A system and language to handle any process using multiple workers for some(planned for most) languages
Project description
Pipeline
Pipeline is an asynchronous ETL (Extract, Transform, Load) system that uses a custom scripting language to run code across multiple servers, one step at a time. It's designed for efficient handling of large-scale data processing tasks, particularly those involving APIs with long wait times or I/O-heavy workloads.
Table of Contents
- Features
- Installation
- Quick Start
- Supported Languages
- Configuration
- Usage
- Learn by Example
- Performance
- Future of Pipeline
- License
Features
- Asynchronous execution of code across multiple servers
- Custom scripting language for defining ETL pipelines
- Support for Python, SQLite3, and PostgreSQL
- Efficient handling of APIs with long wait times
- Optimized for I/O-heavy workloads
- Scalable architecture for processing large amounts of data
Installation
- Clone the repository:
git clone https://github.com/yourusername/pipeline.git cd pipeline
- Install required packages:
pip install -r requirements.txt
- (Optional) Build Cython files:
python build.py
(This can give a 3x performance boost) - (Optional) Configure PostgreSQL settings in the
.env
file.
Quick Start
- Run the demo server:
python demo.py
- In a separate terminal, run the example uploading code:
python example.py
Supported Languages
- Python
- SQLite3
- PostgreSQL
Configuration
-
Setup at least 4 servers on a private network (they can be small, you can technically run all these on one server like
demo.py
does but that's not recommended) -
Create a server running
python bucket.py
or something likepython -c "import c_bucket;c_bucket.main()"
-
Create a server running
python pipeline.py
or something likepython -c "import c_pipeline;c_pipeline.main()"
-
Create a server running
python worker.py
or something likepython -c "import c_worker;c_worker.main()"
-
Edit the
.env
on each server to access the private ip.
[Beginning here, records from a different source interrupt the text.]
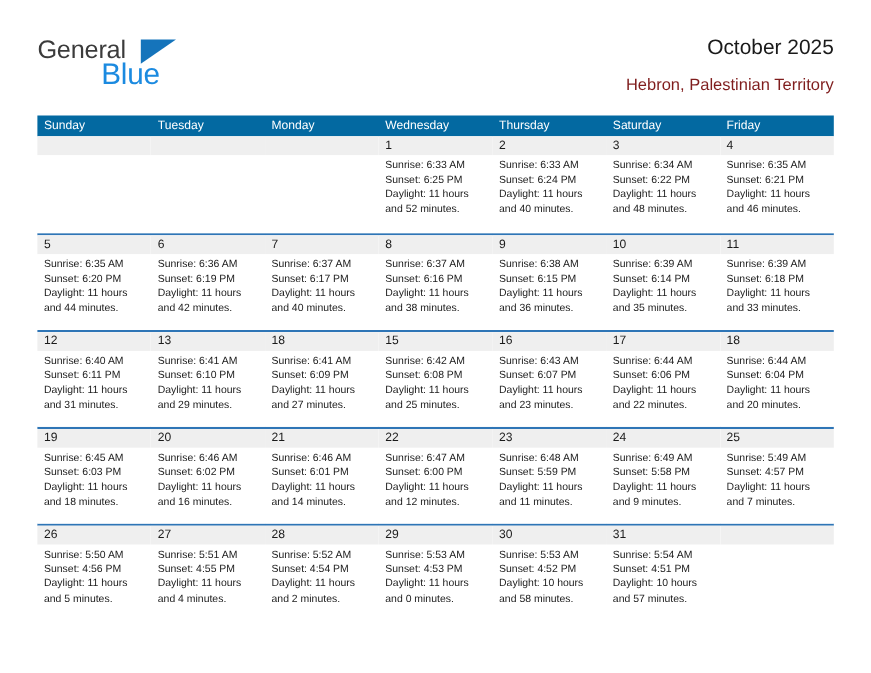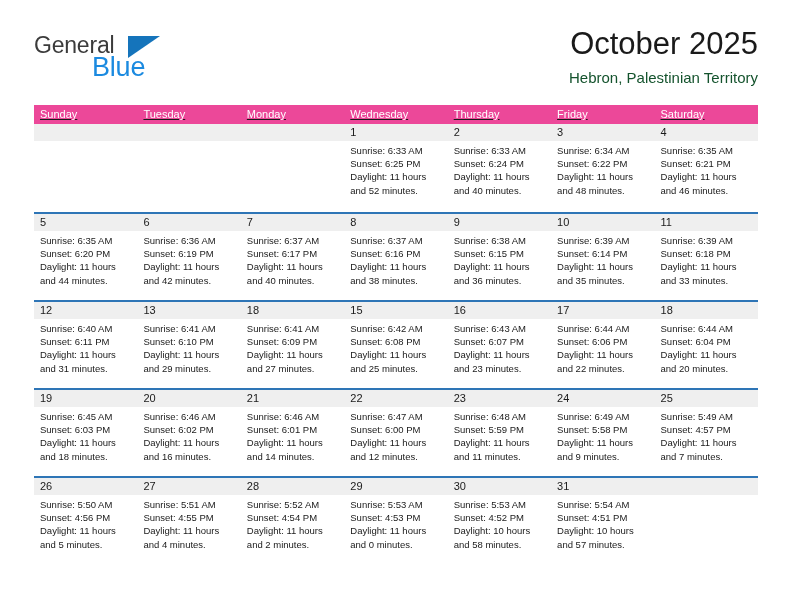"October 2025" .cal-title { font-size: 31px -> 19px }
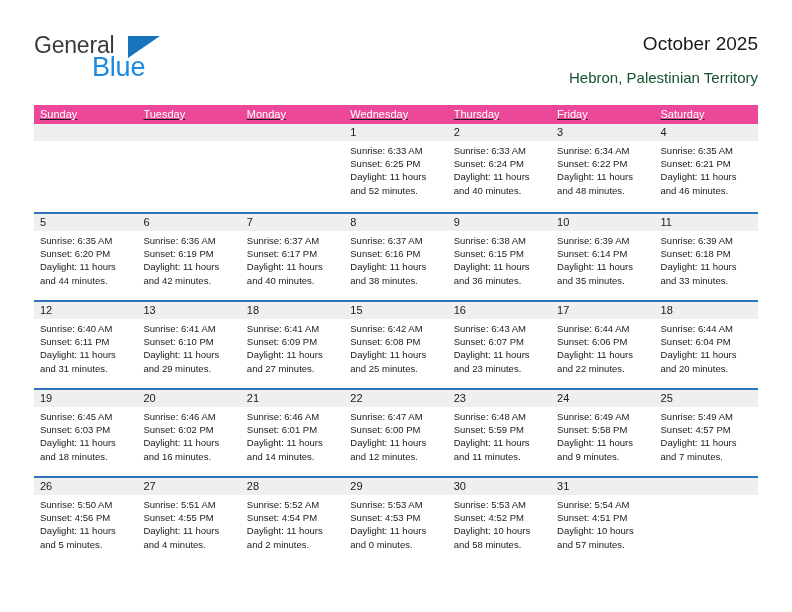"Hebron, Palestinian Territory" .cal-subtitle { color: #14532d -> #7f1d1d }
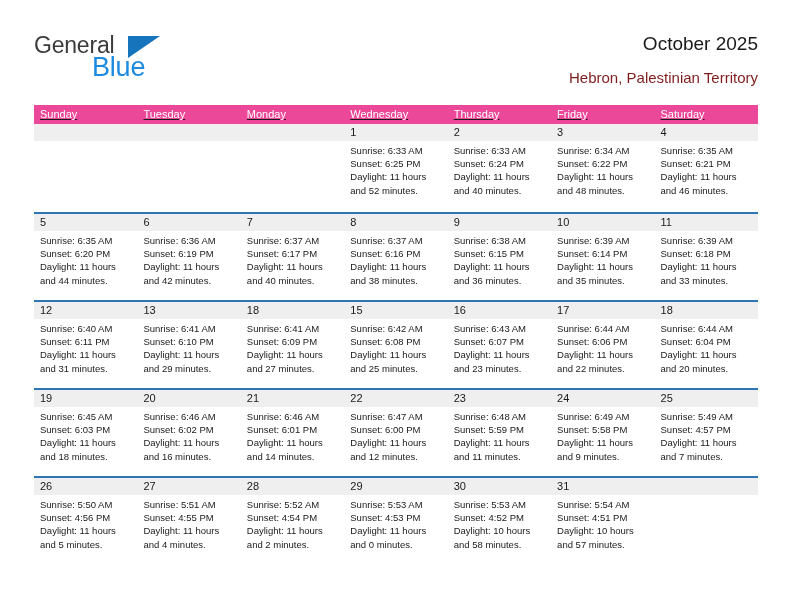"Sunday" .weekday-row { background: #ec4899 -> #0369a1; text-decoration: underline -> none }
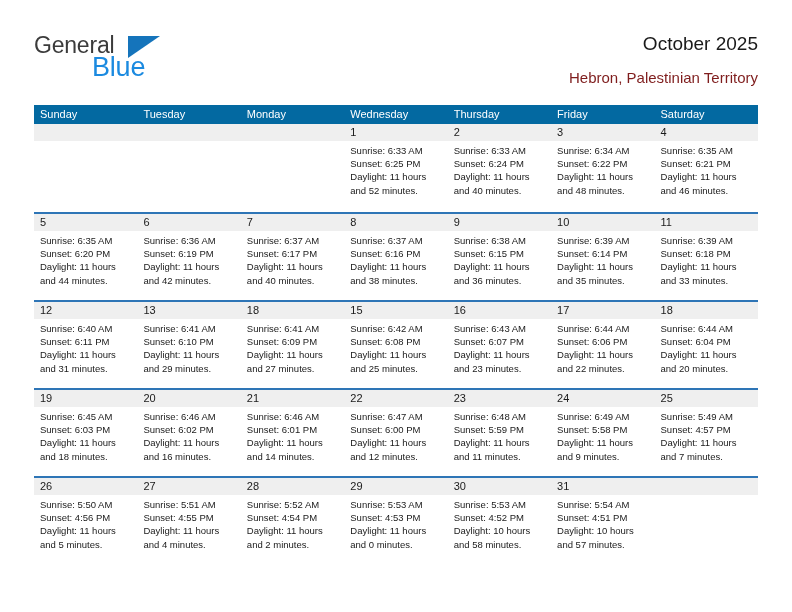"Friday" div.weekday { order: before "Saturday" -> after "Saturday" }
ChangePIPE_WORKER_HOST
to refer to the server runningpipeline.py
on server runningworker.py
and changeBUCKET_CLIENT_HOST
to refer to the server runningbucket.py
on both theworker.py
server and thepipeline.py
server -
Add "worker" servers until desired speed
-
Create a server with private and public network access and use this to run
pipeline.upload_pipe_code_from_file
orpipeline.upload_pipe_code
uploading the script to the server to be run. -
All workers must also have the files necessary to run your code, pip installs and all
-
(Optionally) The
PIPE_WORKER_SUBPROCESS_JOBS
value within the.env
file can be set totrue
orfalse
(really anything but true). This configuration lets you run python code in a subprocess or within the "worker" script. Setting it to false gives a very slight performance increase, but requires you restart the server every time you make a change to your project.
Usage
Pipeline uses a custom scripting language to define ETL processes. Here's how to use it:
Basic Structure
A Pipeline script consists of steps and pipes. Each step defines a task, and pipes determine the order of execution.
# Step definition
step_name:
language
function_or_table_name
source_file_or_code
# Pipe definition
pipe_name = step1 | step2 | step3
# Execution
pipe_name()
Supported Languages
- python: For Python code
- sqlite3: For SQLite queries
- postgres: For PostgreSQL queries
Learn by Example
# the default scope is set to `production-small` for all steps (imports)
# setting scopes is how you make new steps with errors
# not slow down your servers by setting them to a lower scope.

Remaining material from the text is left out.